[Structured diff data]
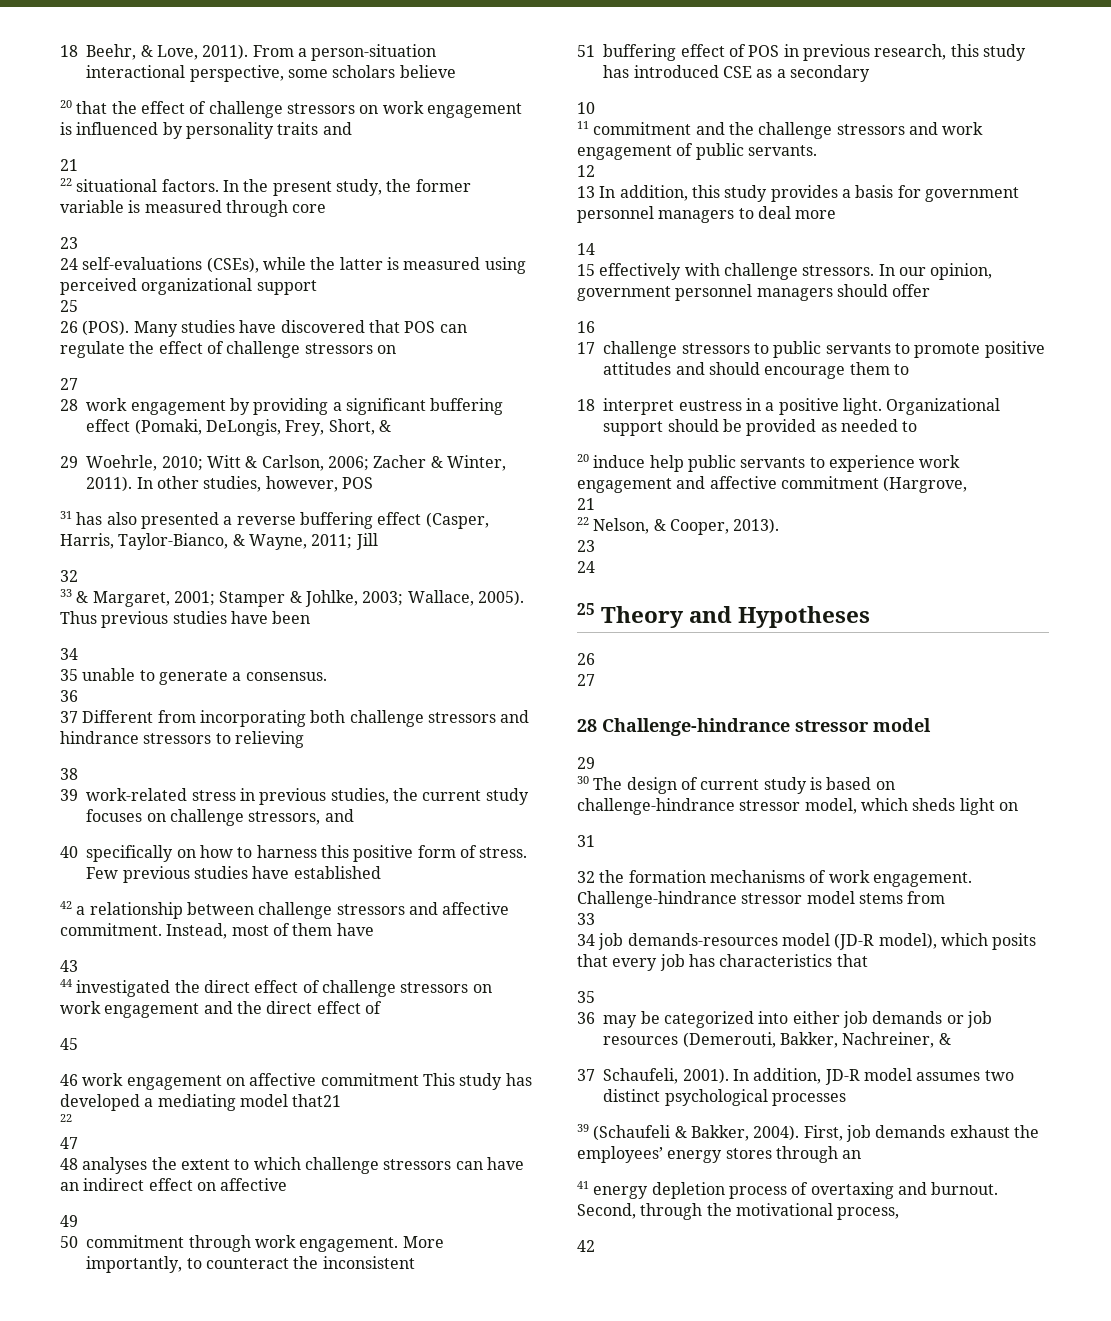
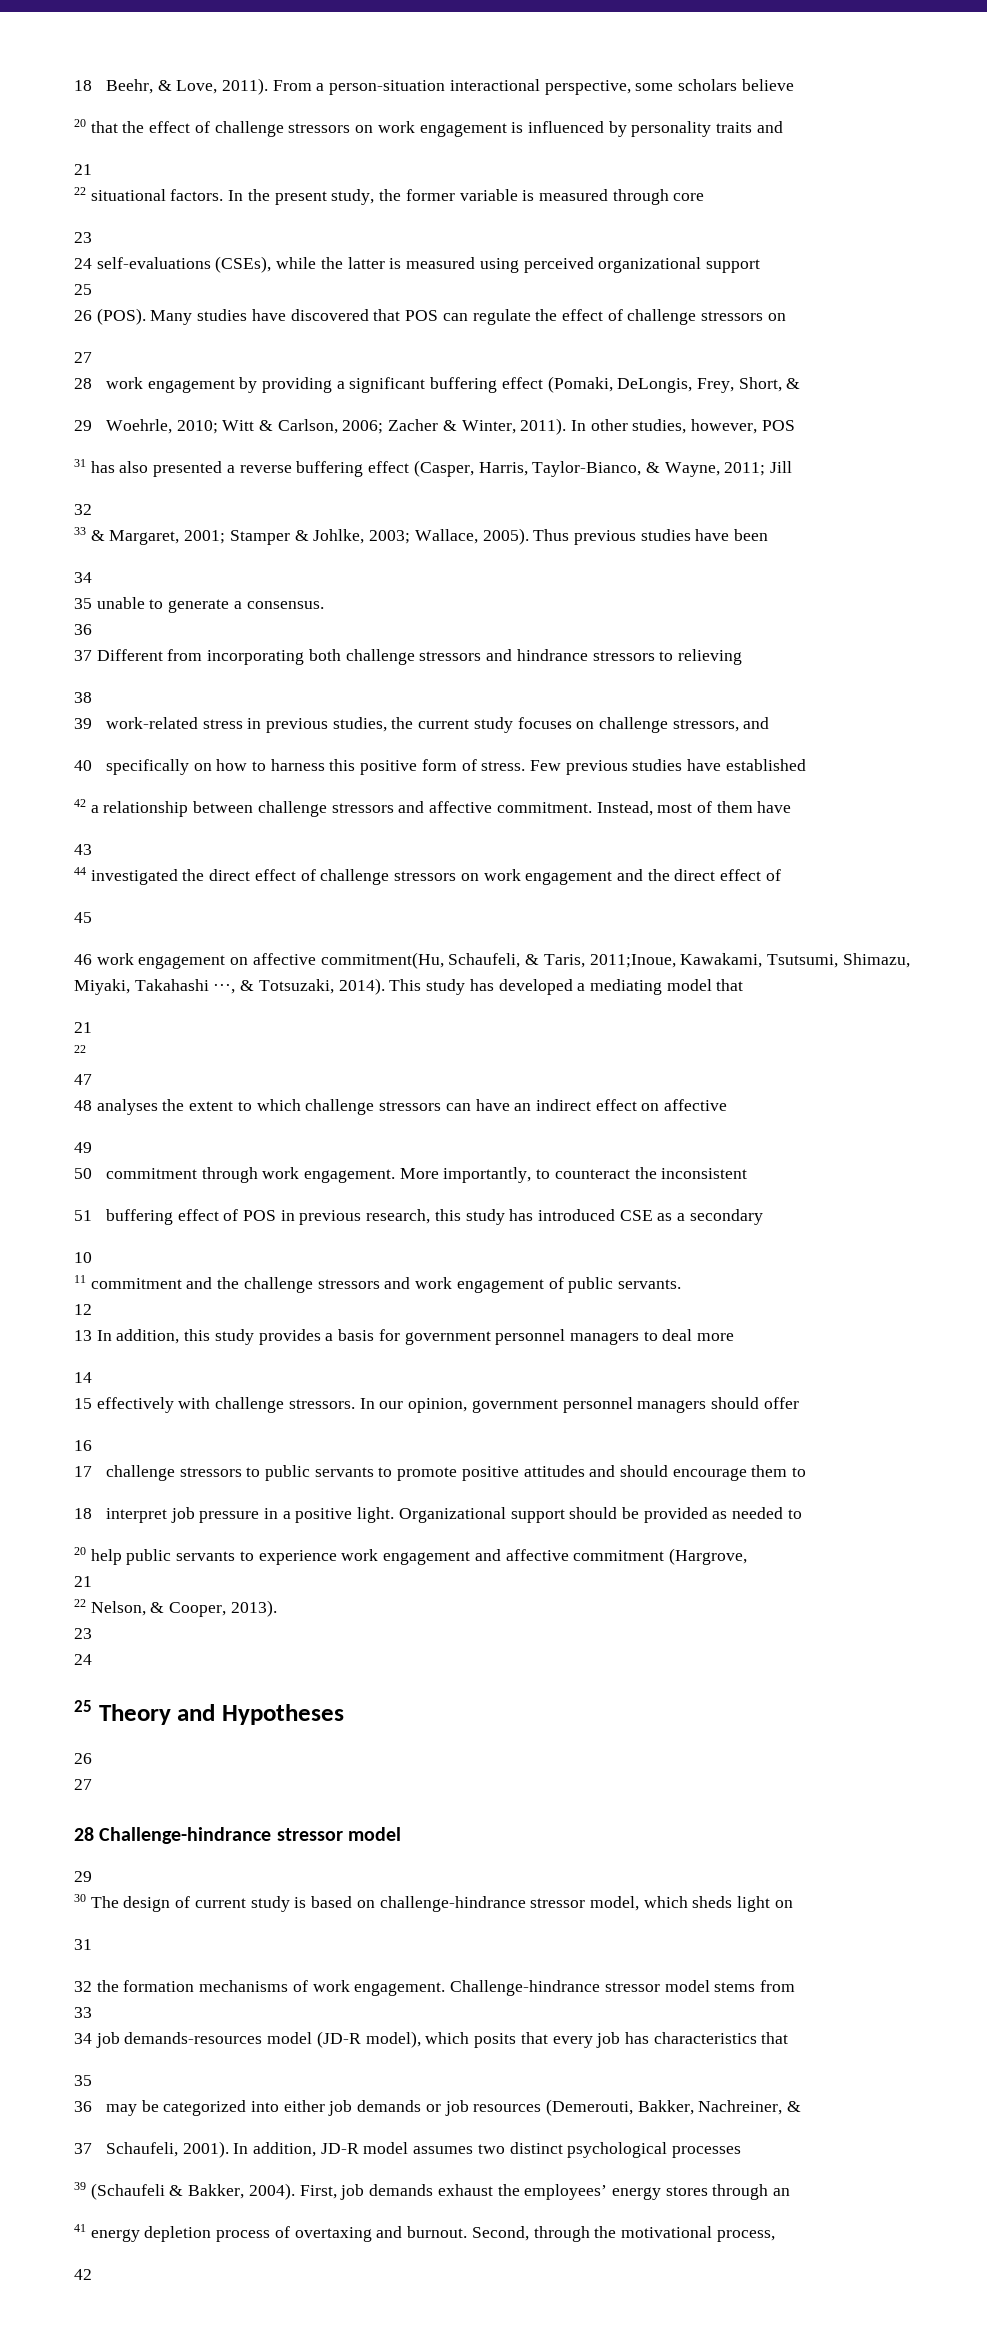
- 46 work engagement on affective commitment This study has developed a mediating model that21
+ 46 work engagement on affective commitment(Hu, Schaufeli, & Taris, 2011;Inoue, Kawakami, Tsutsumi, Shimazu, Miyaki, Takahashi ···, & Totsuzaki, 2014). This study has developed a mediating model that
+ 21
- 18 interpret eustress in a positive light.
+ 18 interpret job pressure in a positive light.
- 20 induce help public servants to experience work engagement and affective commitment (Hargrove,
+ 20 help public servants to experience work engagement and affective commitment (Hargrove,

How to complete this task:
In the entries above, tally the lines containing the word "developed" and return only the tally.

Solution to this task:
2